The due diligence dilemma for law firms
Good business practice dictates that solicitors referring a client to a third party to provide financial services must act in their clients’ best interests and ensure that ‘clients are in a position to make informed decisions about how to pursue their matter’.
The SRA Code of Conduct 2011 sets out, for example, that ‘any referral to a third party that can only offer products from one source is made only after the client has been informed of this limitation’.
In the spring 2018 edition of The Law (issue 20), I asked ‘Are you prepared for the new SRA rules for IFA referrals?’. In this article, I outlined the proposed changes to the SRA Code of Conduct, which included:
- All agreements relating to referrals must be in writing
- Agreements between the firm and the third party adviser should set out the terms of the agreement which governs the flow of referrals
- Your client must be informed of any financial interest
- Referring law firms must have a better understanding of the organisation to which it refers, eg is the firm FCA-regulated (it certainly should be) and what activities is it authorised to perform?

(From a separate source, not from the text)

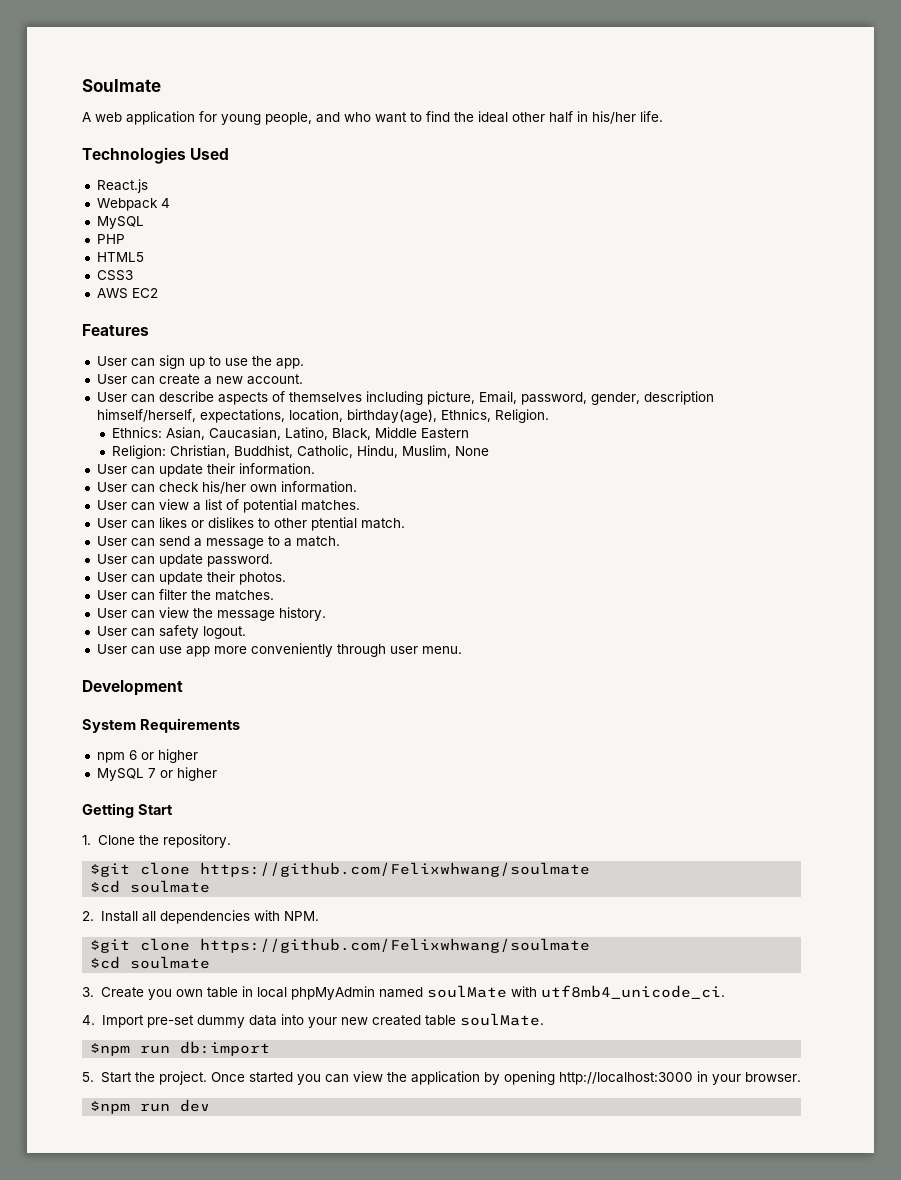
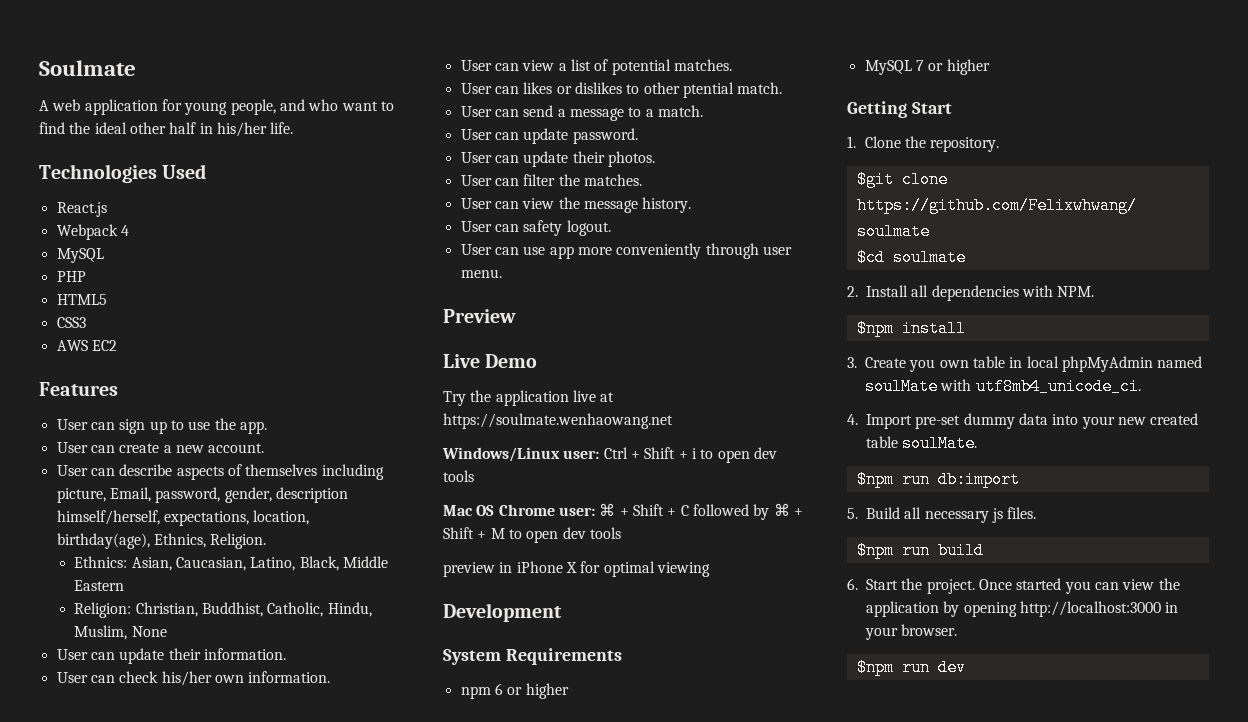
(462, 650) none -> [443,309,516,323] [443,354,538,368] [443,390,615,406] [443,413,673,429] [442,447,777,463] [443,470,474,482] [443,503,803,520] [443,527,621,543] [443,561,710,577] // Preview // Live Demo // Try the application live at https://soulmate.wenhaowang.net // Windows/Linux user: Ctrl + Shift + i to open dev tools // Mac OS Chrome user: ⌘ + Shift + C followed by ⌘ + Shift + M to open dev tools // preview in iPhone X for optimal viewing
[90,938,591,953] [90,956,211,969] $git clone https://github.com/Felixwhwang/soulmate // $cd soulmate -> [856,320,966,337] $npm install
(94, 1077) none -> [866,507,1037,523] [856,542,984,559] [847,578,858,590] Build all necessary js files. // $npm run build // 6.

- Referrals must be based on a measured approach which aims to benefit the client
- The client needs to consent to being referred
- Referrals must be in the best interests of the client – this is a key requirement in principle 7 of the new SRA Principles
- Research and reasoning of the advisory firm must be laid out in the written agreement
- Code of Conduct 5.1 applies.
Many solicitors who contacted me to discuss this were keen to establish how they could achieve this, whilst simultaneously embracing the wider scope of the proposals, namely, to ensure that clients’ best interests could be met and how they could demonstrate they had ensured this.
Recent amendments to the SRA Code of Conduct (which will come into force on 25 November 2019 as part of the new SRA Standards and Regulations) confirm that written agreements are required where there is a fee-sharing arrangement in place.
In addition, solicitors and law firms will need their clients’ informed consent if referring to a separate business. In practice, though, all referrals will need to be based on the informed consent of the individual client to make sure that client confidentiality is protected. The new Code of Conduct is principles-based and firms must decide for themselves how best to achieve positive outcomes and protect clients’ best interests.
How you make sure the referral is in the client’s best interests will depend on the due diligence you conduct before suggesting that a referral is made. The law firm should be able to demonstrate why one referee is regarded as superior to another and that the client’s interests are better served by using that provider.
The new Code of Conduct removes the obligation to have a written referral agreement, but has it changed the principle of the original draft principles? Many would argue no, but whilst the written obligation has been removed, the moral obligation has been heightened. Whenever a referral is being considered, the assessment has to be on a case-by-case basis.
As with many regulated professions, the SRA is placing the obligation on the firm and the individual, the implication being that doing the correct thing is the bare minimum expected of a professional upholding the principles of their profession.
In my experience, the law firms and solicitors I interact with already adhere to these principles as a matter of course and would almost certainly consider any other behaviour as beyond the values of their firm. Nonetheless, it is considerably easier to say you’ve demonstrated how you have achieved positive outcomes and protected your clients’ best interests than to physically prove it.
With this in mind, it is my view that the financial services industry perhaps needs to meet legal connections halfway, to ensure clients’ best interests are always put first and foremost.
This should include an understanding of the culture and values of the financial services firm, the areas of the firm’s authorisation, its fees and costs, the level of training and support afforded to staff and a clear understanding of the firm’s advice process.
To help achieve this, financial services firms could provide law firms with a written due diligence document to demonstrate their suitability, culture and expertise to the potential referrer. This will help the case-by-case assessment of whether a referral should be made and who to. This is something Armstrong Watson Financial Planning has decided to do, and we will be pleased to provide all law firms with which we engage a copy of our own document. It may be wise to contact the third-party businesses you deal with to ask for theirs.
We should not be afraid to set the bar high and agreeing in writing standards between legal and financial services firms would be an excellent way of demonstrating this.